Question

High-power experimental engines are being developed by the Stevens Motor Company for use in its new sports coupe. The engineers have calculated the maximum horsepower for the engine to be 810HP. Sixteen engines are randomly selected for horsepower testing. The sample has an average maximum HP of 890 with a standard deviation of 85HP. Assume the population is normally distributed. Step 1 of 2 : Calculate a confidence interval for the average maximum HP for the experimental engine. Use a significance level of α=0.01. Round your answers to two decimal places.

Answer 1

Answer:827.38, 952.62

Explanation:

Answer 2

The confidence interval for the average maximum HP for the experimental engine is between 639.53HP and 1140.47HP

Explanation:

We have the standard deviation for the sample, so we use the t-distribution to solve this question.

The first step to solve this problem is finding how many degrees of freedom, we have.
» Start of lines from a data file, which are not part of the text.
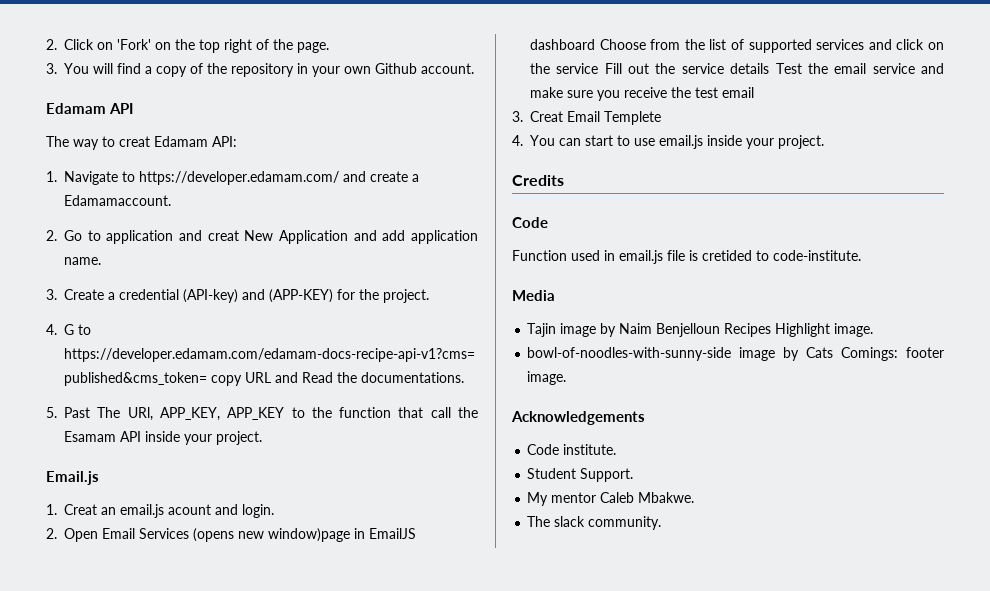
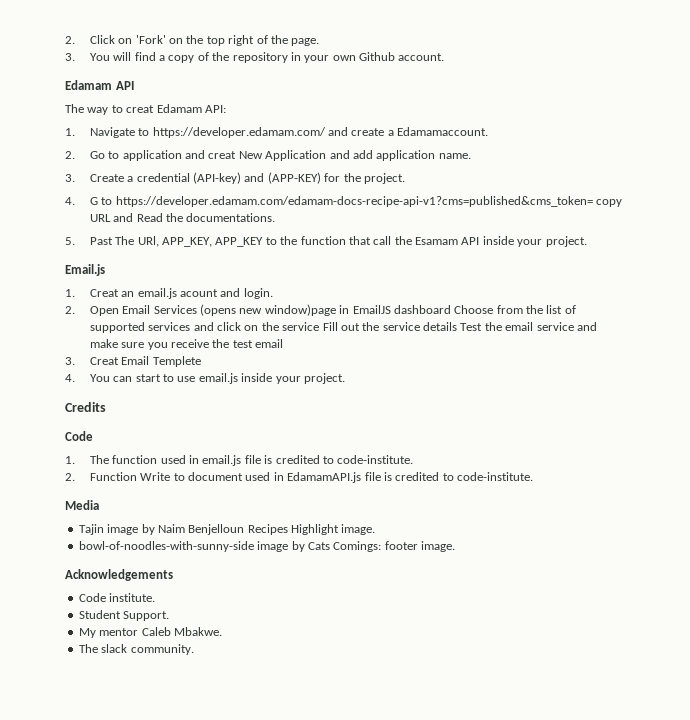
- Function used in email.js file is cretided to code-institute.
+ 1. The function used in email.js file is credited to code-institute.
+ 2. Function Write to document used in EdamamAPI.js file is credited to code-institute.

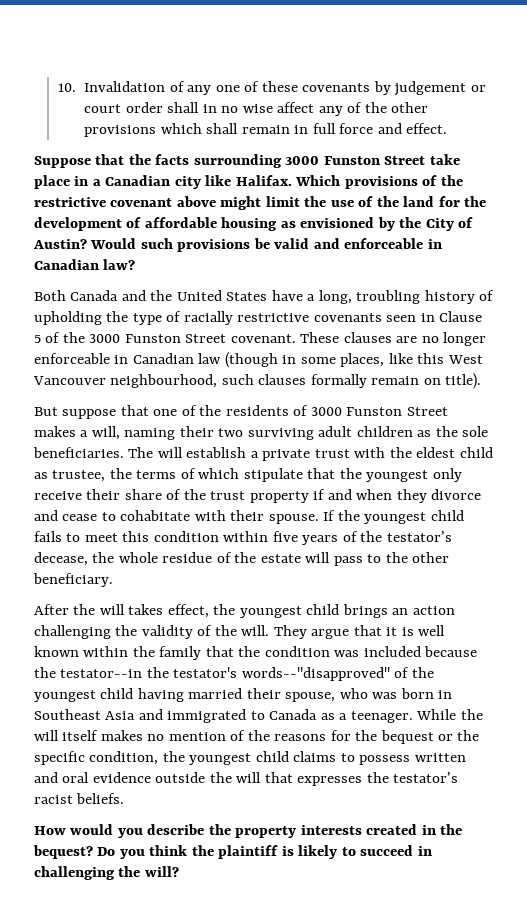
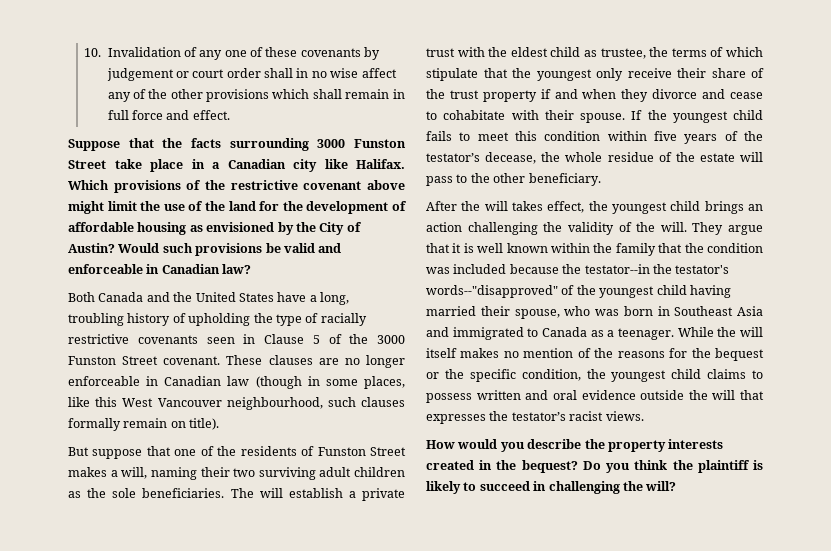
- But suppose that one of the residents of 3000 Funston Street makes a will, naming their two surviving adult children as the sole beneficiaries.
+ But suppose that one of the residents of Funston Street makes a will, naming their two surviving adult children as the sole beneficiaries.
- While the will itself makes no mention of the reasons for the bequest or the specific condition, the youngest child claims to possess written and oral evidence outside the will that expresses the testator’s racist beliefs.
+ While the will itself makes no mention of the reasons for the bequest or the specific condition, the youngest child claims to possess written and oral evidence outside the will that expresses the testator’s racist views.

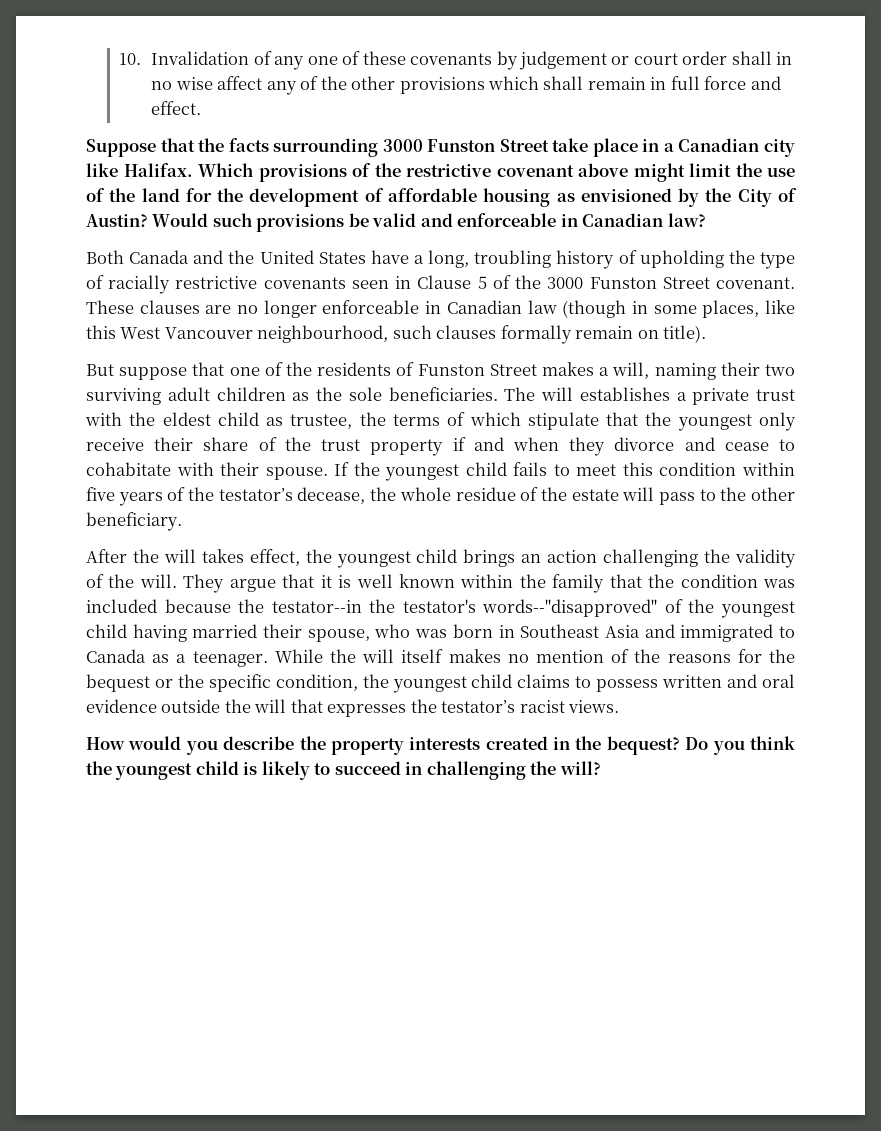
- The will establish a private trust with the eldest child as trustee, the terms of which stipulate that the youngest only receive their share of the trust property if and when they divorce and cease to cohabitate with their spouse.
+ The will establishes a private trust with the eldest child as trustee, the terms of which stipulate that the youngest only receive their share of the trust property if and when they divorce and cease to cohabitate with their spouse.
- Do you think the plaintiff is likely to succeed in challenging the will?
+ Do you think the youngest child is likely to succeed in challenging the will?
This is the sample size subtracted by 1. So

df = 16 - 1 = 15

0.01 significance level.

So a 1 - 0.01 = 0.99 = 99% confidence interval

Now, we have to find a value of T, which is found looking at the t table, with 15 degrees of freedom(y-axis) and a confidence level of
`1 - (1 - 0.99)/(2) = 0.995`. So we have T = 2.9467

The margin of error is:

M = T*s = 2.9467*85 = 250.47

In which s is the standard deviation of the sample.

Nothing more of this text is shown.